Work required
Among the records below, find each line bearing the word "serif" and copy it.

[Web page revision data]

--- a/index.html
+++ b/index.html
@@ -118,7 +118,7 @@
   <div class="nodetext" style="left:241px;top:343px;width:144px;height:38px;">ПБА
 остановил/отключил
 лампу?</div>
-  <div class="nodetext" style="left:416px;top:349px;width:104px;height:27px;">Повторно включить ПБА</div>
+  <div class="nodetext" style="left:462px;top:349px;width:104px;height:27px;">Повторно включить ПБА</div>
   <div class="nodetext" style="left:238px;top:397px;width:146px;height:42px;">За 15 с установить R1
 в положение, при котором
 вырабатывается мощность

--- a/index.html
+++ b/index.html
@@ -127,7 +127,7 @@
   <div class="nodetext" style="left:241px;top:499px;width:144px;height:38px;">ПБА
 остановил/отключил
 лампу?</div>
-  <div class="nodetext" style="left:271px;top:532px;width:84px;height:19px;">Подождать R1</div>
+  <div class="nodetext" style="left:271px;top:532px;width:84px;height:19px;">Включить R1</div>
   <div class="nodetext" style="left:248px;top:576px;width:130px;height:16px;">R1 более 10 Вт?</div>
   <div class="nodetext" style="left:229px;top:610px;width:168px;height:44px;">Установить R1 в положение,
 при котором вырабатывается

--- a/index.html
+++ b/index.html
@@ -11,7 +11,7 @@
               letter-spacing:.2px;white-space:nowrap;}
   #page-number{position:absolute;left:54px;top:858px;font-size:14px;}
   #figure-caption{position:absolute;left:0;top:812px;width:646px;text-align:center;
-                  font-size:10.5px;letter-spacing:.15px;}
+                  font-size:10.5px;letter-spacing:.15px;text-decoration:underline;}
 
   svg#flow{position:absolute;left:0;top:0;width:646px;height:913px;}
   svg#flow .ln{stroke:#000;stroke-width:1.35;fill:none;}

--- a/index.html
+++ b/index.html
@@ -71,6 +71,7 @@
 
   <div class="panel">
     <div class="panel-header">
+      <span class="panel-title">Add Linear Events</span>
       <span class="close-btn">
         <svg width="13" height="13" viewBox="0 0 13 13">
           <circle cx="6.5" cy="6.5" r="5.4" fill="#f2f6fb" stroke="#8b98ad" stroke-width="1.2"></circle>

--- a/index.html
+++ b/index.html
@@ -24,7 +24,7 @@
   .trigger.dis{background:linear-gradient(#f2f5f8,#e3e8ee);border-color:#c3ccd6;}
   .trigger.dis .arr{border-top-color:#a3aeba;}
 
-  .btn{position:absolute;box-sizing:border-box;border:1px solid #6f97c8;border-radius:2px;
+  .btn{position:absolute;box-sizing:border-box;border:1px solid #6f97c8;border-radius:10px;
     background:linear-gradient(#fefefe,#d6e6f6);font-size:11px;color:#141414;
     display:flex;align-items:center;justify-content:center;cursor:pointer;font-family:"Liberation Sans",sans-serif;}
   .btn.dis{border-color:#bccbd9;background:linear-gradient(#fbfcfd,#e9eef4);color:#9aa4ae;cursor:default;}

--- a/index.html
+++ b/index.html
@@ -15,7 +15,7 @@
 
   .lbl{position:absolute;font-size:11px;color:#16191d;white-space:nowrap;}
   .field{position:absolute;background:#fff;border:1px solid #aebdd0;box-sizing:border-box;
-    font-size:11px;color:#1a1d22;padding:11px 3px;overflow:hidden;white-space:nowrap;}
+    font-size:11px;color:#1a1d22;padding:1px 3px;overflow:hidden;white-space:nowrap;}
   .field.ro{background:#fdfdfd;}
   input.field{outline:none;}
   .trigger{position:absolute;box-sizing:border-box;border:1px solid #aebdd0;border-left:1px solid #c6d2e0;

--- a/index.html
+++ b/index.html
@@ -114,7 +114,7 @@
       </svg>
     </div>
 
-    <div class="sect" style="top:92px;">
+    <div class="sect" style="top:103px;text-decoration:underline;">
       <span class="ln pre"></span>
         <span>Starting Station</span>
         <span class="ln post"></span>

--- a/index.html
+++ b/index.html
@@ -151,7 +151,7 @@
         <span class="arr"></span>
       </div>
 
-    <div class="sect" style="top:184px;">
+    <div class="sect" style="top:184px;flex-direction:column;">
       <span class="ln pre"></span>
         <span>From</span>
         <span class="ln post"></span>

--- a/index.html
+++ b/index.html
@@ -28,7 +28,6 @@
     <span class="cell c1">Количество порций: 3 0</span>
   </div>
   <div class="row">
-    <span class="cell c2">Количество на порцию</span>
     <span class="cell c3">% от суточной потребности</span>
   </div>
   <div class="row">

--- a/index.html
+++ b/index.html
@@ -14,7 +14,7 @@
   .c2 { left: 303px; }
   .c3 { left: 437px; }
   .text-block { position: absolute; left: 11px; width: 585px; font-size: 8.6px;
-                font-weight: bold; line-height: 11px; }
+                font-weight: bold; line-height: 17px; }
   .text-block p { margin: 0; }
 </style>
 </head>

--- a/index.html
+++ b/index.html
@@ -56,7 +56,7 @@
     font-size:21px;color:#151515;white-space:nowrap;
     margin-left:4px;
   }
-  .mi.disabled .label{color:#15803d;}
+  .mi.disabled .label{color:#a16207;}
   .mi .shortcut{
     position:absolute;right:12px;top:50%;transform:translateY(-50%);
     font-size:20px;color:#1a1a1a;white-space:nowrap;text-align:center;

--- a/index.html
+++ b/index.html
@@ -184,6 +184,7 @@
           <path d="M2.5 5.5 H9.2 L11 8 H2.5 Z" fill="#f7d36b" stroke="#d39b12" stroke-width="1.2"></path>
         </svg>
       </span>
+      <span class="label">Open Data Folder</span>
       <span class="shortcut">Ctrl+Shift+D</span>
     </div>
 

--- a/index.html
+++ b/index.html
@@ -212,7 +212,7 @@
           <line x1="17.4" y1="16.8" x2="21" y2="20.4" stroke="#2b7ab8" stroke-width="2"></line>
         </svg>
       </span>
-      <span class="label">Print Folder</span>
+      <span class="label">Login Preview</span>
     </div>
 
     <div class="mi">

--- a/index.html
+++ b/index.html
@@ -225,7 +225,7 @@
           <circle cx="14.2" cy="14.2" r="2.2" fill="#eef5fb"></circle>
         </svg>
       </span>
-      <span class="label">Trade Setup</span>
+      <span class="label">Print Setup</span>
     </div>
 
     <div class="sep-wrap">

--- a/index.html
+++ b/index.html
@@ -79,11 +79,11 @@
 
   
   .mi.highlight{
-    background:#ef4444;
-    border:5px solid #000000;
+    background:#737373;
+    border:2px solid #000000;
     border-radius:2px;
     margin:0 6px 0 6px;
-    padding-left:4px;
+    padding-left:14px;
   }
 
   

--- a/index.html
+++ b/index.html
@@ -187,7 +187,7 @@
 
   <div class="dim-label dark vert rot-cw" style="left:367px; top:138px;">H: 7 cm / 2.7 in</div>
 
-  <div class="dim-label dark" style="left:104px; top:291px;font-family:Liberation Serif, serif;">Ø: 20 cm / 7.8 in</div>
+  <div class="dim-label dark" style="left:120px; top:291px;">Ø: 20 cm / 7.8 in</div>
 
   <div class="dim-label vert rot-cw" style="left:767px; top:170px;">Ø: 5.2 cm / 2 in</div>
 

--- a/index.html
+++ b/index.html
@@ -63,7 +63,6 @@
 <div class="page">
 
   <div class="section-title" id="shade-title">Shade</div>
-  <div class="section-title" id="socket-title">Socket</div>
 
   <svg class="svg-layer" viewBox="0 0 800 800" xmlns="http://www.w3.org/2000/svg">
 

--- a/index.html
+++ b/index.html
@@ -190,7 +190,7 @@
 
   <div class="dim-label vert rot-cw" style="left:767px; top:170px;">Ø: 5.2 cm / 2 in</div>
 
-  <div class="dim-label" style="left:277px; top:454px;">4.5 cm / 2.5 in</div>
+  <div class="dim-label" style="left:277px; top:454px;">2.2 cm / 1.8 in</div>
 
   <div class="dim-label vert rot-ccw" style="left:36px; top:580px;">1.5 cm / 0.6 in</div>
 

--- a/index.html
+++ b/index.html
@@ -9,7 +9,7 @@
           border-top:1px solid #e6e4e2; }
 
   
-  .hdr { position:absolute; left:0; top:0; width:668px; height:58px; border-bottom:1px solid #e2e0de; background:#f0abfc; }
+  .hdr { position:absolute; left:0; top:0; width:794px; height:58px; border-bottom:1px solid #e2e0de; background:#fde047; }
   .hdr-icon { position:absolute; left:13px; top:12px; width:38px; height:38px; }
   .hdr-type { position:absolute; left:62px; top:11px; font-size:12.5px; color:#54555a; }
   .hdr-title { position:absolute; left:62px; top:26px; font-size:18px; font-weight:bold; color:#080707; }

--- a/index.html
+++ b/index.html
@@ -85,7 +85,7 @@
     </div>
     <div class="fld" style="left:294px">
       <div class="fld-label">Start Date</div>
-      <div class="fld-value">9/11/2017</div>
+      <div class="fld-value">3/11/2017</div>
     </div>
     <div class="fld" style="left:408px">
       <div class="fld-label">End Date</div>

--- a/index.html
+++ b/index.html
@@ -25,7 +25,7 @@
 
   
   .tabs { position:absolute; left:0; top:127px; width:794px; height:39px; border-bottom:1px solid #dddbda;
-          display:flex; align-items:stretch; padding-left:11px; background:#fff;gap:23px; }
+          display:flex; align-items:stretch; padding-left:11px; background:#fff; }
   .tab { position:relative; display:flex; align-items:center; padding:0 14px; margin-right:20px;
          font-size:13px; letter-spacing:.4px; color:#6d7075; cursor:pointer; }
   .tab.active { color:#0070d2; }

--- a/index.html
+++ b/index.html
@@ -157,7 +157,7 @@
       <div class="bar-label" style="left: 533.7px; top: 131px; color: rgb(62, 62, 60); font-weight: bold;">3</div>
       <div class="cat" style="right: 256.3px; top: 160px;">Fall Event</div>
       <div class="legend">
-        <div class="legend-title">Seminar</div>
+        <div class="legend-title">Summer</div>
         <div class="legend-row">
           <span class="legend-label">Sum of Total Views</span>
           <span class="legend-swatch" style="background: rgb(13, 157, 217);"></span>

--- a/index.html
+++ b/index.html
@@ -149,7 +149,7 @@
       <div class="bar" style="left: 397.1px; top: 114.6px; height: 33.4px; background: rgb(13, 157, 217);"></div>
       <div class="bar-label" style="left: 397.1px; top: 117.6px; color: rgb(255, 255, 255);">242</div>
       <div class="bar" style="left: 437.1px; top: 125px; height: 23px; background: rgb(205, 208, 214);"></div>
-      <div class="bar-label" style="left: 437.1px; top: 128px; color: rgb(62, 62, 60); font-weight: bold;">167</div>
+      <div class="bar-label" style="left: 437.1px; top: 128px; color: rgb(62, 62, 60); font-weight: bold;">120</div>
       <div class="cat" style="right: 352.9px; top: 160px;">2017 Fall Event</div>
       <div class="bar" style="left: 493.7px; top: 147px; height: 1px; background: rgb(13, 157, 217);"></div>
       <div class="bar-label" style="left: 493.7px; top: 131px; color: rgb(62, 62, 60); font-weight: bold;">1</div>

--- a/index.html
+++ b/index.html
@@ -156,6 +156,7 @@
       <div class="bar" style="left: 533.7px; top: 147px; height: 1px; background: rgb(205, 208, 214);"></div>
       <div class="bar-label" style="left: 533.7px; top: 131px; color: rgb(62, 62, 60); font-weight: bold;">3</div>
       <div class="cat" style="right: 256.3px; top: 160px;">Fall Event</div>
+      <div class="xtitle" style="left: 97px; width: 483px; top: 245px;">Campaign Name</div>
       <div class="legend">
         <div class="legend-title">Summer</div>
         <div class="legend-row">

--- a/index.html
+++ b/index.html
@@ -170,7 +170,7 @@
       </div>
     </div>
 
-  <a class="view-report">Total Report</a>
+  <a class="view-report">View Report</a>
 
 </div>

Result for this exercise
     display:flex;align-items:center;justify-content:center;cursor:pointer;font-family:"Liberation Sans",sans-serif;}
-  <div class="dim-label dark" style="left:104px; top:291px;font-family:Liberation Serif, serif;">Ø: 20 cm / 7.8 in</div>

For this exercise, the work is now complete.